Figure 2 with 1 supplement
Dynamic behavior of the Tlg2p-residing compartment, endocytic vesicles, and cargos.
(A, B) 2D imaging of GFP-Tlg2p and Abp1-mCherry in wild-type (A) and arp3-D11A cells (B).Kymographs along lines in the upper merged image are shown in the panels below. A time series of the boxed area in (A) and (B) is shown under the kymograph. Arrowheads highlight the movement of Abp1p toward the Tlg2p sub-compartment. (C–F) 4D super-resolution confocal live imaging microscopy (SCLIM) imaging of GFP-Tlg2p and Abp1-mCherry in wild-type (C, E) and arp3-D11A (D, F). (E, F) Time series of the areas boxed in (C) and (D) are shown in multi-angle magnified 3D views.

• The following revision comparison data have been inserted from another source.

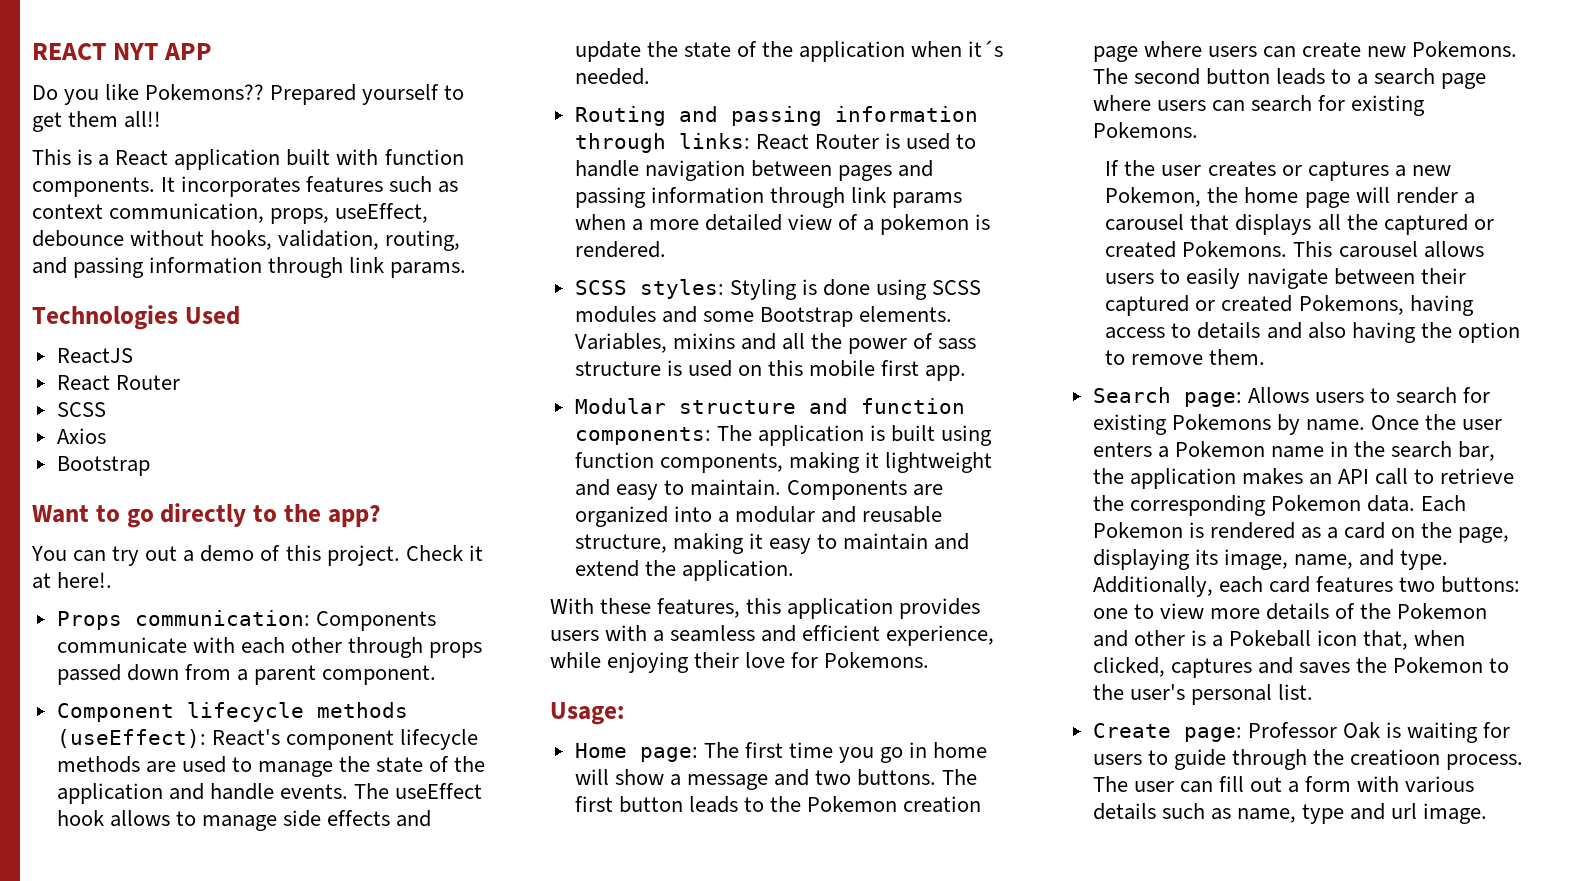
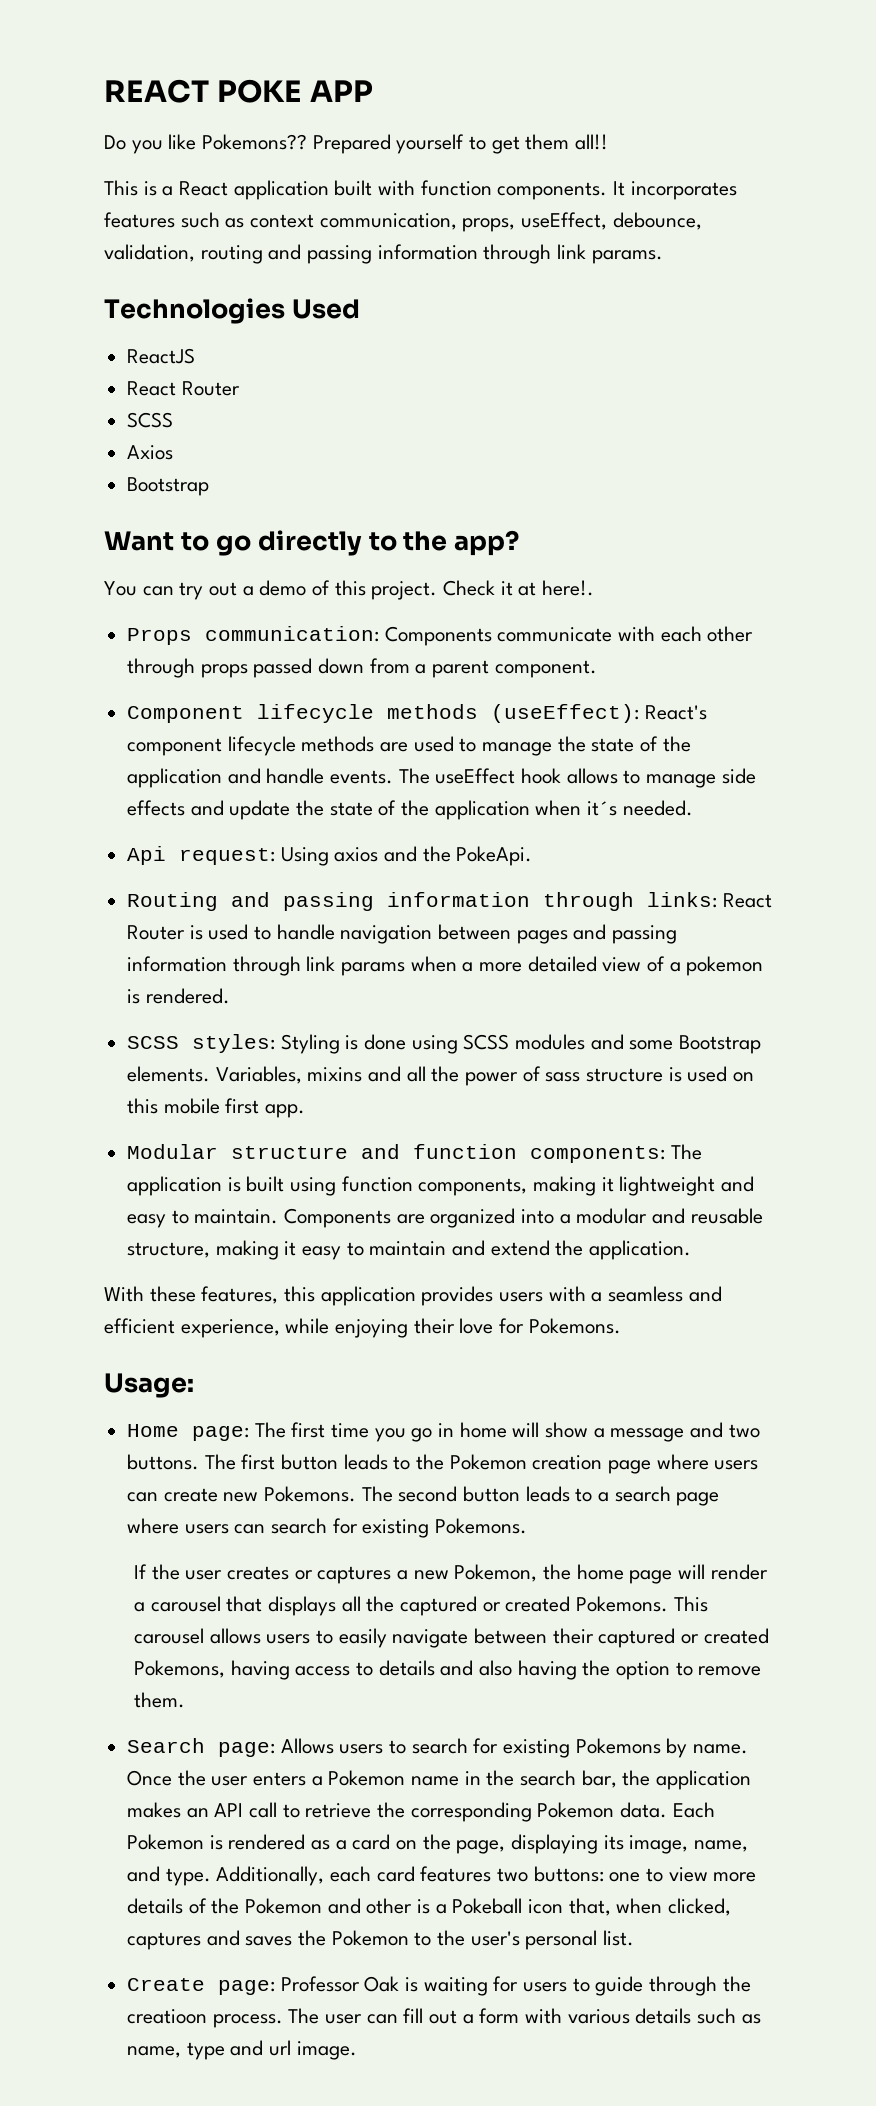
- REACT NYT APP
+ REACT POKE APP
- It incorporates features such as context communication, props, useEffect, debounce without hooks, validation, routing, and passing information through link params.
+ It incorporates features such as context communication, props, useEffect, debounce, validation, routing and passing information through link params.
+ Api request: Using axios and the PokeApi.

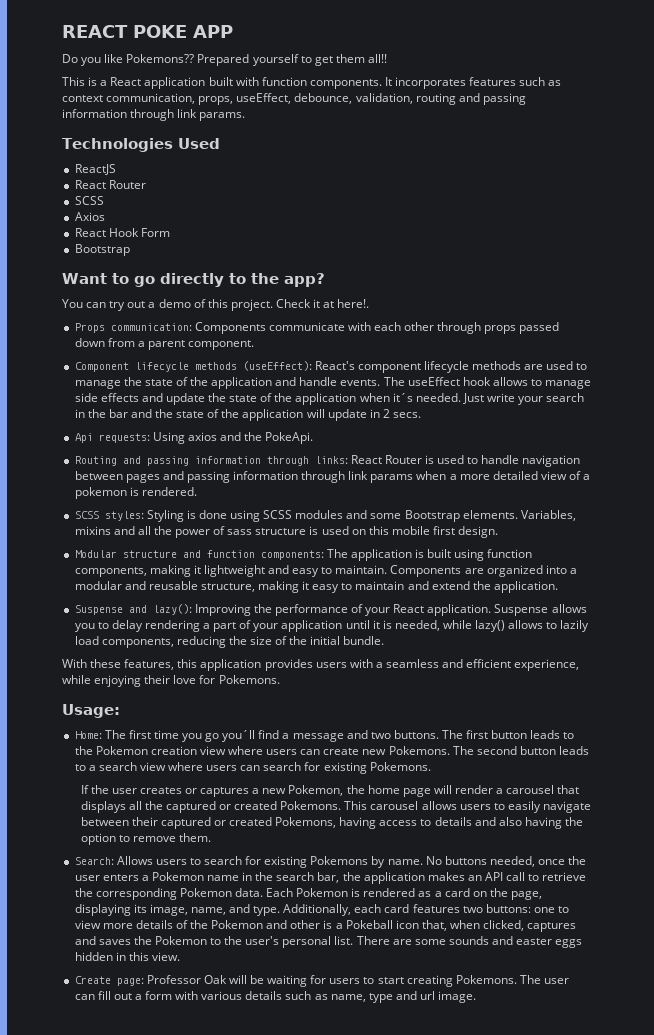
+ React Hook Form
+ Just write your search in the bar and the state of the application will update in 2 secs.
- Api request: Using axios and the PokeApi.
+ Api requests: Using axios and the PokeApi.
- Variables, mixins and all the power of sass structure is used on this mobile first app.
+ Variables, mixins and all the power of sass structure is used on this mobile first design.
+ Suspense and lazy(): Improving the performance of your React application. Suspense allows you to delay rendering a part of your application until it is needed, while lazy() allows to lazily load components, reducing the size of the initial bundle.
- Home page: The first time you go in home will show a message and two buttons.
+ Home: The first time you go you´ll find a message and two buttons.
- The first button leads to the Pokemon creation page where users can create new Pokemons.
+ The first button leads to the Pokemon creation view where users can create new Pokemons.
- The second button leads to a search page where users can search for existing Pokemons.
+ The second button leads to a search view where users can search for existing Pokemons.
- Search page: Allows users to search for existing Pokemons by name.
+ Search: Allows users to search for existing Pokemons by name.
- Once the user enters a Pokemon name in the search bar, the application makes an API call to retrieve the corresponding Pokemon data.
+ No buttons needed, once the user enters a Pokemon name in the search bar, the application makes an API call to retrieve the corresponding Pokemon data.
+ There are some sounds and easter eggs hidden in this view.
- Create page: Professor Oak is waiting for users to guide through the creatioon process.
+ Create page: Professor Oak will be waiting for users to start creating Pokemons.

White and yellow arrowheads indicate the dynamics of different Abp1p patches. (G) 4D SCLIM imaging of GFP-Vps21p and Abp1-mCherry in wild-type cells. Time series of the boxed areas are shown in the right panels. White and red arrowheads indicate the dynamics of the Vps21p-residing endosome and Abp1p patch. (H) The percentages of Abp1p patches that disappeared from the Tlg2p- or Vps21p-residing compartment. Error bars indicate the SD from n ≥ 10 biological replicates (n ≥ 40 Abp1p patches for each experiment). ***p<0.001, unpaired t-test with Welch’s correction. (I) 4D SCLIM imaging of wild-type cells expressing GFP-Tlg2p, Sec7-iRFP, and Abp1-mCherry. (J) Time series of the boxed area in (I) are shown in magnified 3D views. Arrowheads indicate the incorporation of Abp1p patches to the sub-compartment including GFP-Tlg2p and Sec7-iRFP signals. Scale bars, 2.5μm.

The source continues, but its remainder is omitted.